START THE RECORDS
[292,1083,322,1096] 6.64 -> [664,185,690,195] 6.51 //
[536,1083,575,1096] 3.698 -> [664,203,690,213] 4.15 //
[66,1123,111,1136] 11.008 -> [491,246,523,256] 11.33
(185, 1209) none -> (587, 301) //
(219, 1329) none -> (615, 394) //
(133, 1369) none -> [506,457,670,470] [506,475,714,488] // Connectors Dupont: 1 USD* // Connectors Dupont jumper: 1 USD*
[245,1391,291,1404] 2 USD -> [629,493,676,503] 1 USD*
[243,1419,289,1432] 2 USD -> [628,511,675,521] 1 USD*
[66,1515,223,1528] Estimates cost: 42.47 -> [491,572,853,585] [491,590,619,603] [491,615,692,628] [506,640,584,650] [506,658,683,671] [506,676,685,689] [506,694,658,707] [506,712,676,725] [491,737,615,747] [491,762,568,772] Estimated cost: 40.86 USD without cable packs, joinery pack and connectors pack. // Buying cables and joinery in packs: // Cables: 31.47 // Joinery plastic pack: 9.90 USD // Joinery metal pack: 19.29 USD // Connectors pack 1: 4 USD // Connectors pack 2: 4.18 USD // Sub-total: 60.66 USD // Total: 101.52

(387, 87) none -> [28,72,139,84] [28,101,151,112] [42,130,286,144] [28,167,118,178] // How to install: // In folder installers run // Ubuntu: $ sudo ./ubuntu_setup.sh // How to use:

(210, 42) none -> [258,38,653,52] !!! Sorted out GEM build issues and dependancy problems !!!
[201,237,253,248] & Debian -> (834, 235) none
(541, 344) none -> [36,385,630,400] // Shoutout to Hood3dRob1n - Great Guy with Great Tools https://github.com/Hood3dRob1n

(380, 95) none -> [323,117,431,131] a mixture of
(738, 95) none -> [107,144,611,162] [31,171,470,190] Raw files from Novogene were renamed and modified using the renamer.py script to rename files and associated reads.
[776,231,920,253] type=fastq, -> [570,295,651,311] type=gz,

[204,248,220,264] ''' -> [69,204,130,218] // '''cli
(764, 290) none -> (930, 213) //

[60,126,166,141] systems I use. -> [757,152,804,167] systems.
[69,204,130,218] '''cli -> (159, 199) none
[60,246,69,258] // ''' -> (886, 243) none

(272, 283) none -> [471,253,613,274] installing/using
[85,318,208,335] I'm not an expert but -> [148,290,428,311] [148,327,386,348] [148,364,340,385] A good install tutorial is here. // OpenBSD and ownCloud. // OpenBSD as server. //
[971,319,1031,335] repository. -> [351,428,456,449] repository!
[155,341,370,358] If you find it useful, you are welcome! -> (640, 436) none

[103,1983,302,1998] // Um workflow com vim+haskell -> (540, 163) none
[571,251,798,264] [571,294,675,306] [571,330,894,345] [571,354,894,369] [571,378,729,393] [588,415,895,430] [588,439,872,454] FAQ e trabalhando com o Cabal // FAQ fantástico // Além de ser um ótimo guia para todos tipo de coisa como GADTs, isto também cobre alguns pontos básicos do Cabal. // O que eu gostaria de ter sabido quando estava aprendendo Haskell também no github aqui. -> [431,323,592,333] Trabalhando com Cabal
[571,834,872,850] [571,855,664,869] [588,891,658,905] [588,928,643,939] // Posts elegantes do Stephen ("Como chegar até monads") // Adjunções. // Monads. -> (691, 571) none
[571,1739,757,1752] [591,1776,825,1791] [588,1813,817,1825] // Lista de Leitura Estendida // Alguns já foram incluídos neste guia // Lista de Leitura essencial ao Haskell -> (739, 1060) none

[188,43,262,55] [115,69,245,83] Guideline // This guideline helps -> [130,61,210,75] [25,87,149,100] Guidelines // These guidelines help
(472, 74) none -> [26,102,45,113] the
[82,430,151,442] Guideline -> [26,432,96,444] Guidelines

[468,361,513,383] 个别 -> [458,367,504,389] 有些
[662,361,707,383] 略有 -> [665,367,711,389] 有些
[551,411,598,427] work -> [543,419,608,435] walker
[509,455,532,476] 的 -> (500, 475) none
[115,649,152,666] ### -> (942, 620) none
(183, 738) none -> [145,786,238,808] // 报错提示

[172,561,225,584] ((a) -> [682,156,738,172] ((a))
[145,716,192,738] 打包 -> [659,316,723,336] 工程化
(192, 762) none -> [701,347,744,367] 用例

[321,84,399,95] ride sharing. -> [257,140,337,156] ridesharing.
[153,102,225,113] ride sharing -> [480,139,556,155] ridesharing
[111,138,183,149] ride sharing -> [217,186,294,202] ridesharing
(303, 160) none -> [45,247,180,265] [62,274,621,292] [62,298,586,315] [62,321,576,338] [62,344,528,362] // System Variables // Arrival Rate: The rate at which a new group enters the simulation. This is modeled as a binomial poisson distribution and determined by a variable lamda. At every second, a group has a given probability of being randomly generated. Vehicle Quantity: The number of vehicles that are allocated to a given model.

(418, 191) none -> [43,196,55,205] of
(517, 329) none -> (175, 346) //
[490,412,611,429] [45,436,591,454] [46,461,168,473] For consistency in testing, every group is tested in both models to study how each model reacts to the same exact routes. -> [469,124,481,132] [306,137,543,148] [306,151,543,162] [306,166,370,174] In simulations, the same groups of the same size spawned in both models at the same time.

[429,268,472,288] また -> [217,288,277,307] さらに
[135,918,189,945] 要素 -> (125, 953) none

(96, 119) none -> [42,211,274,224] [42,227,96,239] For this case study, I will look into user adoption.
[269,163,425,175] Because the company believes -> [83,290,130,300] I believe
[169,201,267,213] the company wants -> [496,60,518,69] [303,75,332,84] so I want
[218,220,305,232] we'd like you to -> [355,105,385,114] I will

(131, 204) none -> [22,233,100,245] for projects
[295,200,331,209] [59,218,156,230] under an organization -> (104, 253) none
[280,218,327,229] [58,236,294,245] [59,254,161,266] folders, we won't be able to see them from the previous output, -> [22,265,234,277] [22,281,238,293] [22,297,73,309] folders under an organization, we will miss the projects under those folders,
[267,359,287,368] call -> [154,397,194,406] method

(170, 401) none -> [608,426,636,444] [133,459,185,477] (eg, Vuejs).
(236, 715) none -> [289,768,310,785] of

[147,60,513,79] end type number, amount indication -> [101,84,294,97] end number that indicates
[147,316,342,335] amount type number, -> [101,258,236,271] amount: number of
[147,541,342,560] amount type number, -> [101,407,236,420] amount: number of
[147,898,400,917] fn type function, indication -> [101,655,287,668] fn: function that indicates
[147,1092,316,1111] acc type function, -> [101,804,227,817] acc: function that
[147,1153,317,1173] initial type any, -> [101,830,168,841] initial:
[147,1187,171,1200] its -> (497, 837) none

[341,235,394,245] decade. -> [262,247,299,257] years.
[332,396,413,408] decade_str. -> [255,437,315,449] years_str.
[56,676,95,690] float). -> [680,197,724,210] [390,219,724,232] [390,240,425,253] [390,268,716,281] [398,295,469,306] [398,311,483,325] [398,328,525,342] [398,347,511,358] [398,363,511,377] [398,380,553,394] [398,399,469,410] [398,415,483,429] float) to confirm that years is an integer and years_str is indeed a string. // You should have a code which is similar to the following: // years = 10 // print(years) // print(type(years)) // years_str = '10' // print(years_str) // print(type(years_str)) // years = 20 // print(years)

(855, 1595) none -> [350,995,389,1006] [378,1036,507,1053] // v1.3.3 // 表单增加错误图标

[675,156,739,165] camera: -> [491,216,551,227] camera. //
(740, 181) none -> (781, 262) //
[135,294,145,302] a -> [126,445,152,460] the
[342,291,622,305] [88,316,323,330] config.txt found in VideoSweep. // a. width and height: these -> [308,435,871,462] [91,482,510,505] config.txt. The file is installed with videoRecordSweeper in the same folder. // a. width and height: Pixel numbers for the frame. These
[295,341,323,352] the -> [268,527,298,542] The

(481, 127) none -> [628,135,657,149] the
END THE RECORDS
§ **TASK GOAL**
Exactly as they stand above, repeat all the records.

§ **ANSWER SPACE**
[292,1083,322,1096] 6.64 -> [664,185,690,195] 6.51 //
[536,1083,575,1096] 3.698 -> [664,203,690,213] 4.15 //
[66,1123,111,1136] 11.008 -> [491,246,523,256] 11.33
(185, 1209) none -> (587, 301) //
(219, 1329) none -> (615, 394) //
(133, 1369) none -> [506,457,670,470] [506,475,714,488] // Connectors Dupont: 1 USD* // Connectors Dupont jumper: 1 USD*
[245,1391,291,1404] 2 USD -> [629,493,676,503] 1 USD*
[243,1419,289,1432] 2 USD -> [628,511,675,521] 1 USD*
[66,1515,223,1528] Estimates cost: 42.47 -> [491,572,853,585] [491,590,619,603] [491,615,692,628] [506,640,584,650] [506,658,683,671] [506,676,685,689] [506,694,658,707] [506,712,676,725] [491,737,615,747] [491,762,568,772] Estimated cost: 40.86 USD without cable packs, joinery pack and connectors pack. // Buying cables and joinery in packs: // Cables: 31.47 // Joinery plastic pack: 9.90 USD // Joinery metal pack: 19.29 USD // Connectors pack 1: 4 USD // Connectors pack 2: 4.18 USD // Sub-total: 60.66 USD // Total: 101.52

(387, 87) none -> [28,72,139,84] [28,101,151,112] [42,130,286,144] [28,167,118,178] // How to install: // In folder installers run // Ubuntu: $ sudo ./ubuntu_setup.sh // How to use:

(210, 42) none -> [258,38,653,52] !!! Sorted out GEM build issues and dependancy problems !!!
[201,237,253,248] & Debian -> (834, 235) none
(541, 344) none -> [36,385,630,400] // Shoutout to Hood3dRob1n - Great Guy with Great Tools https://github.com/Hood3dRob1n

(380, 95) none -> [323,117,431,131] a mixture of
(738, 95) none -> [107,144,611,162] [31,171,470,190] Raw files from Novogene were renamed and modified using the renamer.py script to rename files and associated reads.
[776,231,920,253] type=fastq, -> [570,295,651,311] type=gz,

[204,248,220,264] ''' -> [69,204,130,218] // '''cli
(764, 290) none -> (930, 213) //

[60,126,166,141] systems I use. -> [757,152,804,167] systems.
[69,204,130,218] '''cli -> (159, 199) none
[60,246,69,258] // ''' -> (886, 243) none

(272, 283) none -> [471,253,613,274] installing/using
[85,318,208,335] I'm not an expert but -> [148,290,428,311] [148,327,386,348] [148,364,340,385] A good install tutorial is here. // OpenBSD and ownCloud. // OpenBSD as server. //
[971,319,1031,335] repository. -> [351,428,456,449] repository!
[155,341,370,358] If you find it useful, you are welcome! -> (640, 436) none

[103,1983,302,1998] // Um workflow com vim+haskell -> (540, 163) none
[571,251,798,264] [571,294,675,306] [571,330,894,345] [571,354,894,369] [571,378,729,393] [588,415,895,430] [588,439,872,454] FAQ e trabalhando com o Cabal // FAQ fantástico // Além de ser um ótimo guia para todos tipo de coisa como GADTs, isto também cobre alguns pontos básicos do Cabal. // O que eu gostaria de ter sabido quando estava aprendendo Haskell também no github aqui. -> [431,323,592,333] Trabalhando com Cabal
[571,834,872,850] [571,855,664,869] [588,891,658,905] [588,928,643,939] // Posts elegantes do Stephen ("Como chegar até monads") // Adjunções. // Monads. -> (691, 571) none
[571,1739,757,1752] [591,1776,825,1791] [588,1813,817,1825] // Lista de Leitura Estendida // Alguns já foram incluídos neste guia // Lista de Leitura essencial ao Haskell -> (739, 1060) none

[188,43,262,55] [115,69,245,83] Guideline // This guideline helps -> [130,61,210,75] [25,87,149,100] Guidelines // These guidelines help
(472, 74) none -> [26,102,45,113] the
[82,430,151,442] Guideline -> [26,432,96,444] Guidelines

[468,361,513,383] 个别 -> [458,367,504,389] 有些
[662,361,707,383] 略有 -> [665,367,711,389] 有些
[551,411,598,427] work -> [543,419,608,435] walker
[509,455,532,476] 的 -> (500, 475) none
[115,649,152,666] ### -> (942, 620) none
(183, 738) none -> [145,786,238,808] // 报错提示

[172,561,225,584] ((a) -> [682,156,738,172] ((a))
[145,716,192,738] 打包 -> [659,316,723,336] 工程化
(192, 762) none -> [701,347,744,367] 用例

[321,84,399,95] ride sharing. -> [257,140,337,156] ridesharing.
[153,102,225,113] ride sharing -> [480,139,556,155] ridesharing
[111,138,183,149] ride sharing -> [217,186,294,202] ridesharing
(303, 160) none -> [45,247,180,265] [62,274,621,292] [62,298,586,315] [62,321,576,338] [62,344,528,362] // System Variables // Arrival Rate: The rate at which a new group enters the simulation. This is modeled as a binomial poisson distribution and determined by a variable lamda. At every second, a group has a given probability of being randomly generated. Vehicle Quantity: The number of vehicles that are allocated to a given model.

(418, 191) none -> [43,196,55,205] of
(517, 329) none -> (175, 346) //
[490,412,611,429] [45,436,591,454] [46,461,168,473] For consistency in testing, every group is tested in both models to study how each model reacts to the same exact routes. -> [469,124,481,132] [306,137,543,148] [306,151,543,162] [306,166,370,174] In simulations, the same groups of the same size spawned in both models at the same time.

[429,268,472,288] また -> [217,288,277,307] さらに
[135,918,189,945] 要素 -> (125, 953) none

(96, 119) none -> [42,211,274,224] [42,227,96,239] For this case study, I will look into user adoption.
[269,163,425,175] Because the company believes -> [83,290,130,300] I believe
[169,201,267,213] the company wants -> [496,60,518,69] [303,75,332,84] so I want
[218,220,305,232] we'd like you to -> [355,105,385,114] I will

(131, 204) none -> [22,233,100,245] for projects
[295,200,331,209] [59,218,156,230] under an organization -> (104, 253) none
[280,218,327,229] [58,236,294,245] [59,254,161,266] folders, we won't be able to see them from the previous output, -> [22,265,234,277] [22,281,238,293] [22,297,73,309] folders under an organization, we will miss the projects under those folders,
[267,359,287,368] call -> [154,397,194,406] method

(170, 401) none -> [608,426,636,444] [133,459,185,477] (eg, Vuejs).
(236, 715) none -> [289,768,310,785] of

[147,60,513,79] end type number, amount indication -> [101,84,294,97] end number that indicates
[147,316,342,335] amount type number, -> [101,258,236,271] amount: number of
[147,541,342,560] amount type number, -> [101,407,236,420] amount: number of
[147,898,400,917] fn type function, indication -> [101,655,287,668] fn: function that indicates
[147,1092,316,1111] acc type function, -> [101,804,227,817] acc: function that
[147,1153,317,1173] initial type any, -> [101,830,168,841] initial:
[147,1187,171,1200] its -> (497, 837) none

[341,235,394,245] decade. -> [262,247,299,257] years.
[332,396,413,408] decade_str. -> [255,437,315,449] years_str.
[56,676,95,690] float). -> [680,197,724,210] [390,219,724,232] [390,240,425,253] [390,268,716,281] [398,295,469,306] [398,311,483,325] [398,328,525,342] [398,347,511,358] [398,363,511,377] [398,380,553,394] [398,399,469,410] [398,415,483,429] float) to confirm that years is an integer and years_str is indeed a string. // You should have a code which is similar to the following: // years = 10 // print(years) // print(type(years)) // years_str = '10' // print(years_str) // print(type(years_str)) // years = 20 // print(years)

(855, 1595) none -> [350,995,389,1006] [378,1036,507,1053] // v1.3.3 // 表单增加错误图标

[675,156,739,165] camera: -> [491,216,551,227] camera. //
(740, 181) none -> (781, 262) //
[135,294,145,302] a -> [126,445,152,460] the
[342,291,622,305] [88,316,323,330] config.txt found in VideoSweep. // a. width and height: these -> [308,435,871,462] [91,482,510,505] config.txt. The file is installed with videoRecordSweeper in the same folder. // a. width and height: Pixel numbers for the frame. These
[295,341,323,352] the -> [268,527,298,542] The

(481, 127) none -> [628,135,657,149] the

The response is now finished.